• **Your objective**
Which lines of the entries below contain the string "that"? Copy each one.

*****

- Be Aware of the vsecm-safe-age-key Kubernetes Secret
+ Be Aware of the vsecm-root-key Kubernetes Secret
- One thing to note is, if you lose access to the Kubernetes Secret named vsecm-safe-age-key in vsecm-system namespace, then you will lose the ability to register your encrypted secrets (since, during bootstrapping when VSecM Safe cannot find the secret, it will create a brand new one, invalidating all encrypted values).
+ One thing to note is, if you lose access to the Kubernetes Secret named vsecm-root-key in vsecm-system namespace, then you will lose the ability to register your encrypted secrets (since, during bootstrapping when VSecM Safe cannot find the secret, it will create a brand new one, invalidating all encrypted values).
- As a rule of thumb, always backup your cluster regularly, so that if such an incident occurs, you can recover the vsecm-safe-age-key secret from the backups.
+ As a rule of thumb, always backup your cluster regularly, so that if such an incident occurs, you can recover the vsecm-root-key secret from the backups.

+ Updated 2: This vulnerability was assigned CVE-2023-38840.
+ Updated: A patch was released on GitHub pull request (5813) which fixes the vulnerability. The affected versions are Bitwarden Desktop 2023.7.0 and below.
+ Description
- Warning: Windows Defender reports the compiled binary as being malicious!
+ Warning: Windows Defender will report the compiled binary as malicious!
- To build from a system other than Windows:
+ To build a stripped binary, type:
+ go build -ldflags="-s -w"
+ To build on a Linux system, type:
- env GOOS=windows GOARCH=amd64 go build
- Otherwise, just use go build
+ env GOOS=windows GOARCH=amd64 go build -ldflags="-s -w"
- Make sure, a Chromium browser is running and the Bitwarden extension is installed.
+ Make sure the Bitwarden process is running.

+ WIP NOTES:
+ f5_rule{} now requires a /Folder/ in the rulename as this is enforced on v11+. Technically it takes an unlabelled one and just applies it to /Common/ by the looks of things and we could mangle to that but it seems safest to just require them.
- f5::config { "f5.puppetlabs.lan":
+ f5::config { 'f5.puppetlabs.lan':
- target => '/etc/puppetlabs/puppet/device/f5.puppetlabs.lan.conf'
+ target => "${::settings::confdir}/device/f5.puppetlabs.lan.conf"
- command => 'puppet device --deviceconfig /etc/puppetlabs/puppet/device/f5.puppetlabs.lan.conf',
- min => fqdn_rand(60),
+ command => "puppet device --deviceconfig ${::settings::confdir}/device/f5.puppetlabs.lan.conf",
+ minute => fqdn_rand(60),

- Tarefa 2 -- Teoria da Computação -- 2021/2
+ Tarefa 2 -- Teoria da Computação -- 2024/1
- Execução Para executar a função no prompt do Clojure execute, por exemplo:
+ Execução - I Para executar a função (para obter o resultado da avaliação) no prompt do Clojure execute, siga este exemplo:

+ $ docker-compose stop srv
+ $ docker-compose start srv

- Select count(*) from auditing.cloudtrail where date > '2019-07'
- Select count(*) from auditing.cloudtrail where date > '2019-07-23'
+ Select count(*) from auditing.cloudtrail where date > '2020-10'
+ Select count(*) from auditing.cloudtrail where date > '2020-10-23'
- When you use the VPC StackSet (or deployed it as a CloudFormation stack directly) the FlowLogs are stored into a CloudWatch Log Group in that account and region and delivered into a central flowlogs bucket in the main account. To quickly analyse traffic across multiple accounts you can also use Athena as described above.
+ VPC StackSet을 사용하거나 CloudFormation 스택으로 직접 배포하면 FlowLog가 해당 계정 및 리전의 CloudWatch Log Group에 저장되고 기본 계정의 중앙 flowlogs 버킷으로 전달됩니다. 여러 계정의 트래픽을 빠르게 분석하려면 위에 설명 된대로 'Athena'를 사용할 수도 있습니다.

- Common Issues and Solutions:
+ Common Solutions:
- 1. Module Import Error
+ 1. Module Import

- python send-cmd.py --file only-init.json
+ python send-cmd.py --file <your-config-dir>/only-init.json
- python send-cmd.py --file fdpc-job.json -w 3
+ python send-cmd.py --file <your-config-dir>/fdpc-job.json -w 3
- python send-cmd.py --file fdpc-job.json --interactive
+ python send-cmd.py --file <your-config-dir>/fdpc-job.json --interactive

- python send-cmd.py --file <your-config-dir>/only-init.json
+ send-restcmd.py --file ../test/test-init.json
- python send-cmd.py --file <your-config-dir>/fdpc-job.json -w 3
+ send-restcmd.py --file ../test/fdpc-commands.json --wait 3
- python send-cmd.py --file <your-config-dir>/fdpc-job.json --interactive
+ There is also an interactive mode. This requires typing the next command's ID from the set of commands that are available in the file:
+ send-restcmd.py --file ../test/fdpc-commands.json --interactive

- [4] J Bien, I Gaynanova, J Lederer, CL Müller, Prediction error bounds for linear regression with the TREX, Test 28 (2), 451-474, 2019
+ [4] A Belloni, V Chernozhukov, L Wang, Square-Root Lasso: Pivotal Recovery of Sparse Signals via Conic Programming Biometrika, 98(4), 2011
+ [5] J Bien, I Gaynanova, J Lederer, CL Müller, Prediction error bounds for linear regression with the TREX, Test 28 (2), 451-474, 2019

*****

• **Exercise solution**
- As a rule of thumb, always backup your cluster regularly, so that if such an incident occurs, you can recover the vsecm-safe-age-key secret from the backups.
+ As a rule of thumb, always backup your cluster regularly, so that if such an incident occurs, you can recover the vsecm-root-key secret from the backups.
+ f5_rule{} now requires a /Folder/ in the rulename as this is enforced on v11+. Technically it takes an unlabelled one and just applies it to /Common/ by the looks of things and we could mangle to that but it seems safest to just require them.
- When you use the VPC StackSet (or deployed it as a CloudFormation stack directly) the FlowLogs are stored into a CloudWatch Log Group in that account and region and delivered into a central flowlogs bucket in the main account. To quickly analyse traffic across multiple accounts you can also use Athena as described above.
+ There is also an interactive mode. This requires typing the next command's ID from the set of commands that are available in the file:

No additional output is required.